Using NASA's James Webb Space Telescope to look deep into space and time, the two teams studied the unusually bright galaxy GN-Z11, which is located at about 4It existed 300 million years ago, and our universe is 13.8 billion years old.
This image from NASA's James Webb Space Telescope's near-infrared camera instrument shows part of the Goods-North galaxy field. The illustration in the lower right corner highlights the GN-Z11 galaxy, which is only 4300 million years ago. The image reveals an extended component that tracks the GN-Z11 host galaxy, as well as a central dense source whose color is consistent with the color of the accretion disk around the black hole. )
The team working with Webb on GN-Z11 found the first clear evidence of the existence of a supermassive black hole in the galaxy that is rapidly accreting matter. Their discovery makes it the farthest active supermassive black hole ever discovered.
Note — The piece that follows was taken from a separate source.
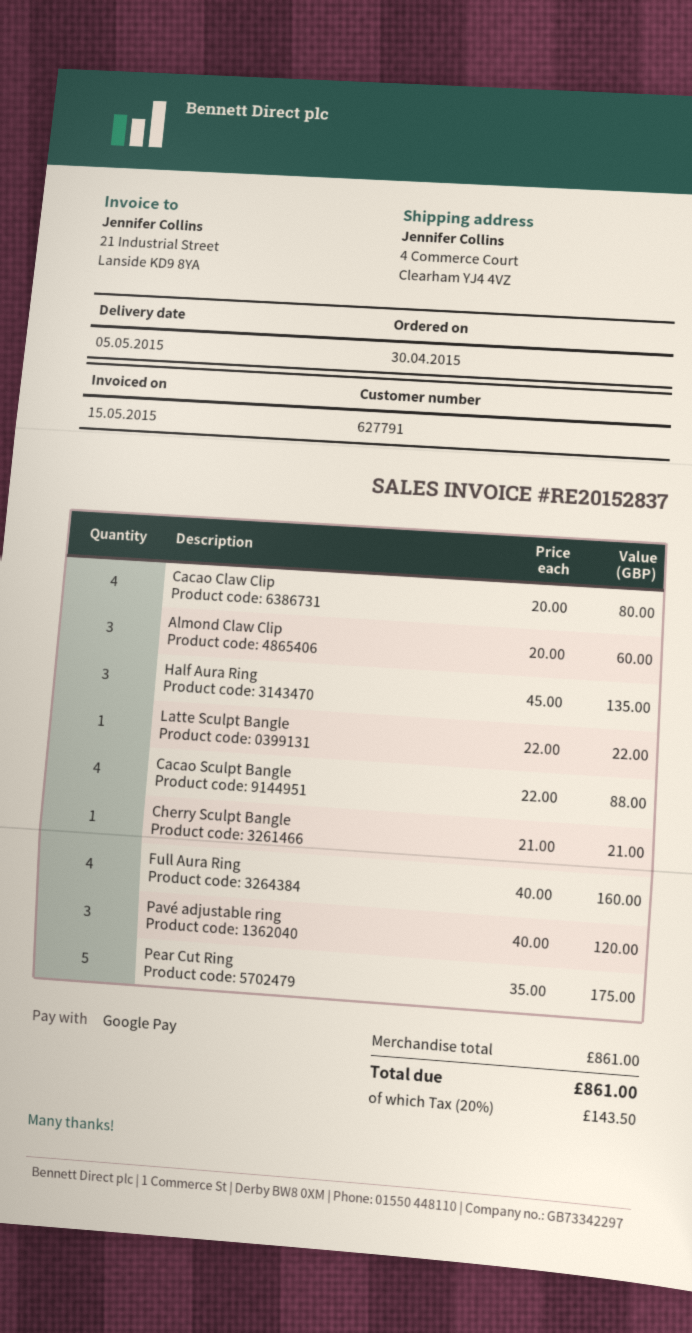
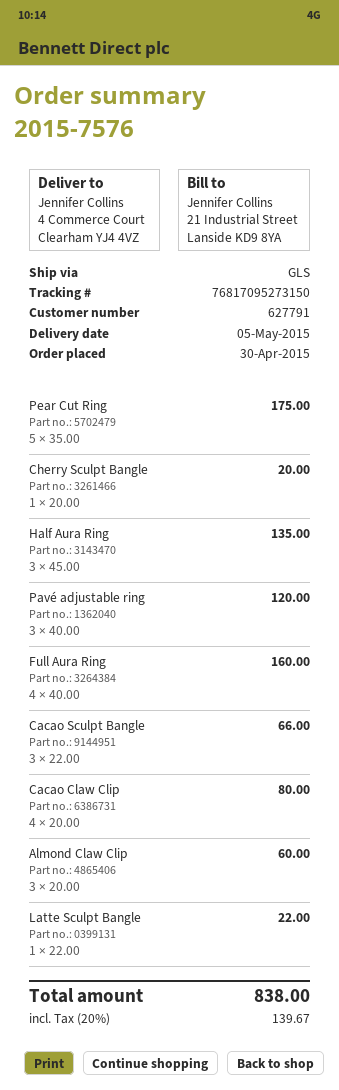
Cacao Sculpt Bangle: 4 x 22.00 = 88.00 -> 3 x 22.00 = 66.00
Cherry Sculpt Bangle: 1 x 21.00 = 21.00 -> 1 x 20.00 = 20.00
tax: 20% = 143.50 -> 20% = 139.67
total: 861.00 -> 838.00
Roberto McOlino, principal investigator at the Cavendish Laboratory and the Kavli Institute for Cosmology at the University of Cambridge in the United Kingdom, explained: "We have discovered extremely dense gases that are common near supermassive black holes that accrete gases. "This is the first clear indication that GN-Z11 has a black hole that is devouring matter. ”
Using Webb, the team also found signs of ionized chemical elements typically observed near accretion supermassive black holes. In addition, they found that the Milky Way was expelling a very strong wind. Such high-velocity winds are typically driven by processes associated with the intense accretion of supermassive black holes.
Webb's near-infrared camera revealed an extension that tracks the host galaxy, as well as a central compact source that matches the color of the accretion disk around the black hole," said researcher Hannah Übler, who is also a researcher at the center. Cavendish Laboratory and Kaveli Institute.
Taken together, this evidence suggests that GN-Z11 has a supermassive black hole with a mass of 2 million solar masses and is in a very active phase of material consumption, which is why it emits so much light.
A second team, also led by Maiolino, used Webb's near-infrared spectrometer to find helium masses in the halo around GN-Z11.
The fact that we didn't see anything other than helium suggests that the mass must be quite primitive," McOlino said. "This is expected by theory and simulation, and there should be a small amount of primordial gas remaining in the halo near the particularly large galaxies of these eras, which may collapse and form a group of tertiary clusters. ”
The search for never-before-seen third group stars – the first generation of stars formed almost entirely from hydrogen and helium – is one of the most important goals of modern astrophysics. These stars are expected to be very massive, very bright, and very hot. Their expected characteristics are the presence of ionized helium and the absence of chemical elements heavier than helium.
The formation of the first stars and galaxies marked a fundamental shift in the history of the universe, during which the universe evolved from a dark and relatively simple state to a highly structured and complex environment that we see today.
This two-part diagram shows evidence of the presence of helium masses in the halo around the GN-Z11 galaxy. On the far right of the top, a small box identifies GN-Z11 in the galaxy field. The box in the middle shows a magnified image of the galaxy. The leftmost box shows a map of the helium in the GN-Z11 aura, including clumps that are not present in the infrared color displayed in the middle panel. In the lower part of the graph, the spectrum shows a unique "fingerprint" of helium in the halo. The full spectrum shows no evidence of other elements, thus suggesting that the helium clumps must have been quite primitive, consisting of hydrogen and helium left behind by large **, not too polluted by the heavy elements produced by the star. Theories and simulations in the vicinity of particularly large galaxies of these periods**, there should be some primordial gases in the halo that could collapse and form a group of third clusters. )
In future Webb observations, Maiolino, Übler and their team will explore GN-Z11 in greater depth, and they hope to strengthen the evidence for a possible third group of stars in their rings.
The James Webb Space Telescope is the world's premier space science observatory. Webb is unraveling mysteries in the solar system, looking to distant worlds around other stars, and exploring the mysterious structure and origins of the universe and our place in it. Webb is an international program led by NASA and its partners, ESA (European Space Agency) and the Canadian Space Agency.